式神ならば陰陽師か。陰陽師を使うということは朝廷の手引きがあったということ。幻術ならば寺社の仕業の可能性すらある。疑いだせばきりが無いが、その候補の誰もが危険極まりな相手だった。
「なるほど。どうやら伊豆に至るのも簡単ではないらしい。さて、清盛はどこまで読んでいるのか」
答える者はない。だが、源平の合戦が終わった今、別の何かが動き始めているのは間違いなかった。
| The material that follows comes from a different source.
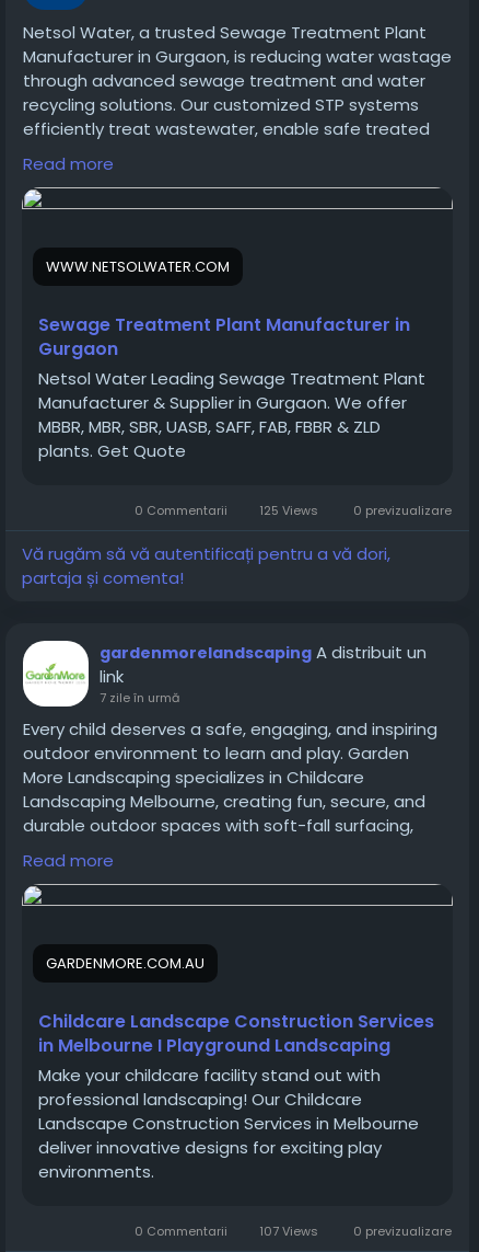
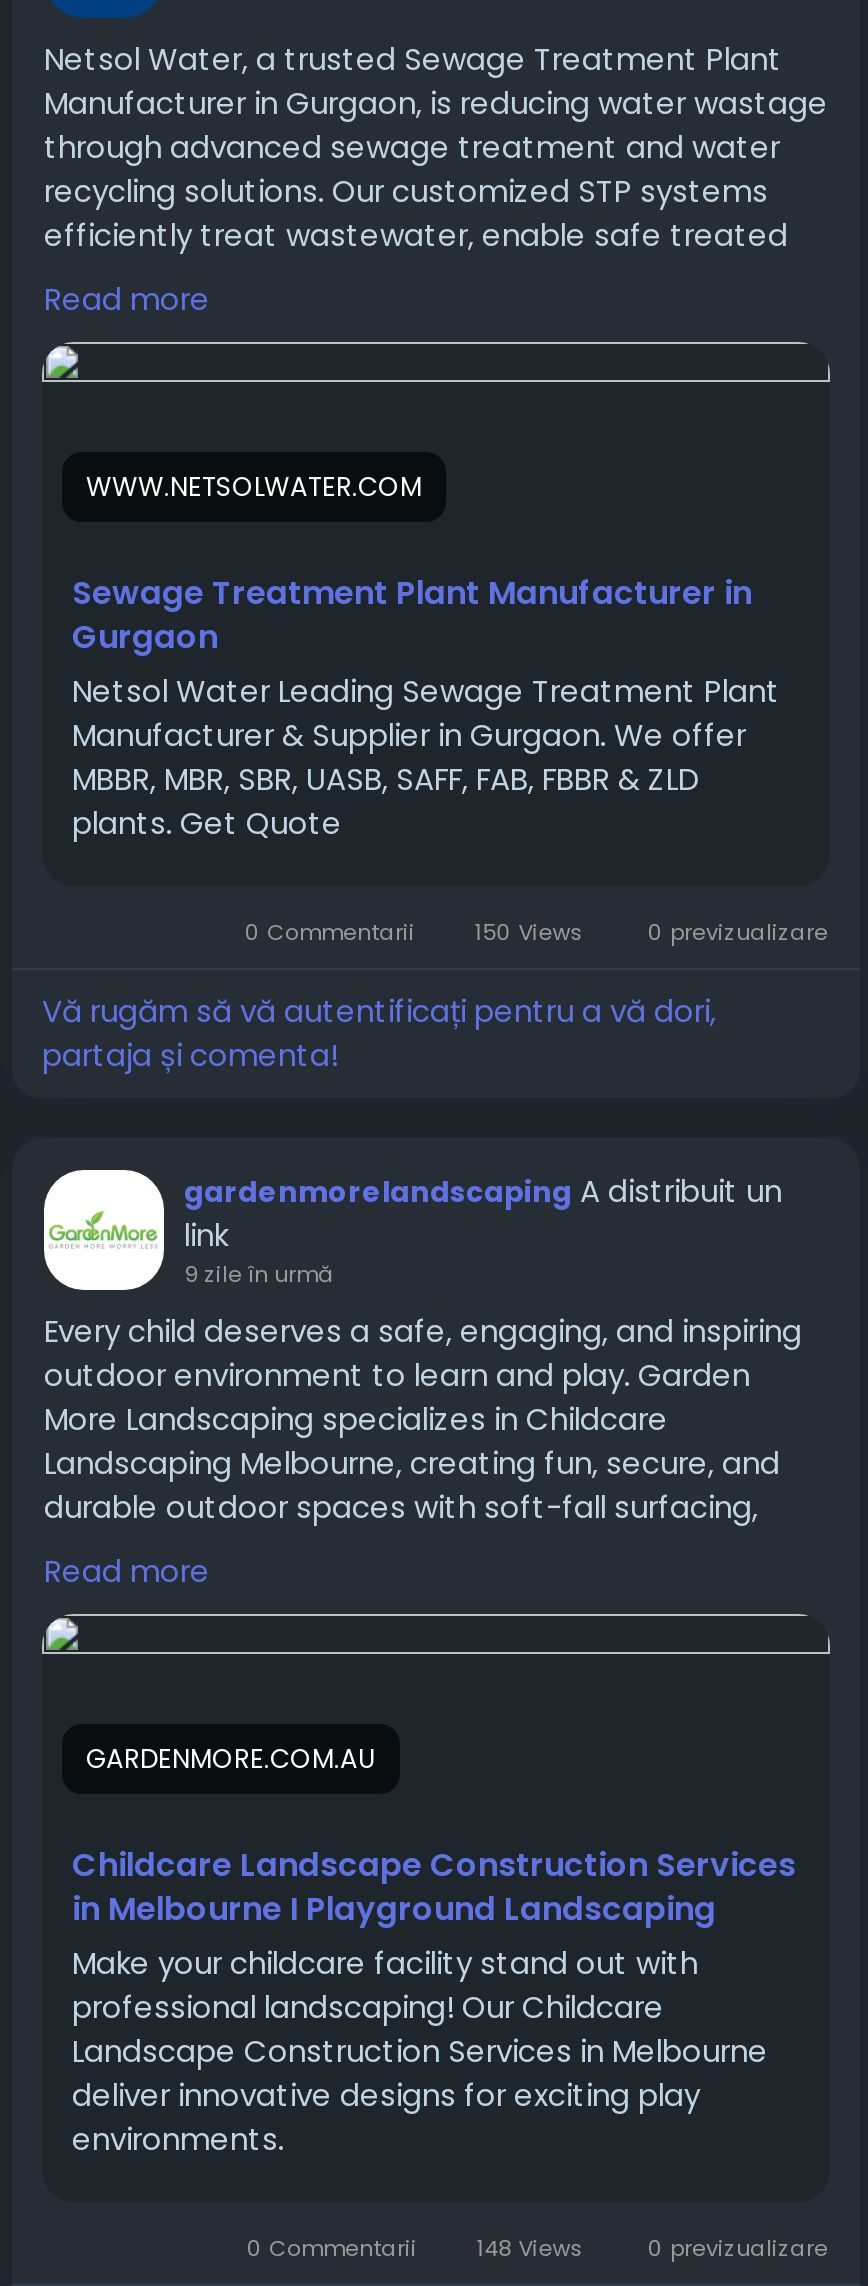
[131,501,452,519] 0 Commentarii 125 Views 0 previzualizare -> [239,916,828,948] 0 Commentarii 150 Views 0 previzualizare
[100,689,179,706] 7 zile în urmă -> [184,1258,332,1290] 9 zile în urmă
[131,1222,452,1240] 0 Commentarii 107 Views 0 previzualizare -> [241,2232,828,2264] 0 Commentarii 148 Views 0 previzualizare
翌日布団から起き上がった私は外が騒がしいことに気づいた。昨日は寝むりこけていた監視役の者たちもどこか慌ただしい。
「出立の刻限はいつだ?」
そう聞いた私に外に立っていた監視役の者の返事は鈍かった。
「少しお待ちください」
護衛の統率をする難波経房がやってきたのは、それからしばらく経ってからのことだった。彼が言うには既に大津は延暦寺の僧兵五千によって溢れていて、移動できる状態ではなくなったということだった。
既に京と大津の境では僧兵と平家方の軍勢がにらみ合っているということである。
先の平治の乱集結からまだ一月程度。また新たな争いの足音がし始めていた。
(それも私が大津に移動した瞬間に事が起こるとは。偶然にしては出来過ぎているか)
私は生涯隠居生活となる覚悟を持って配流を受け入れた。だが、少なくとももうしばらくはそういう訳にはいかないらしかった。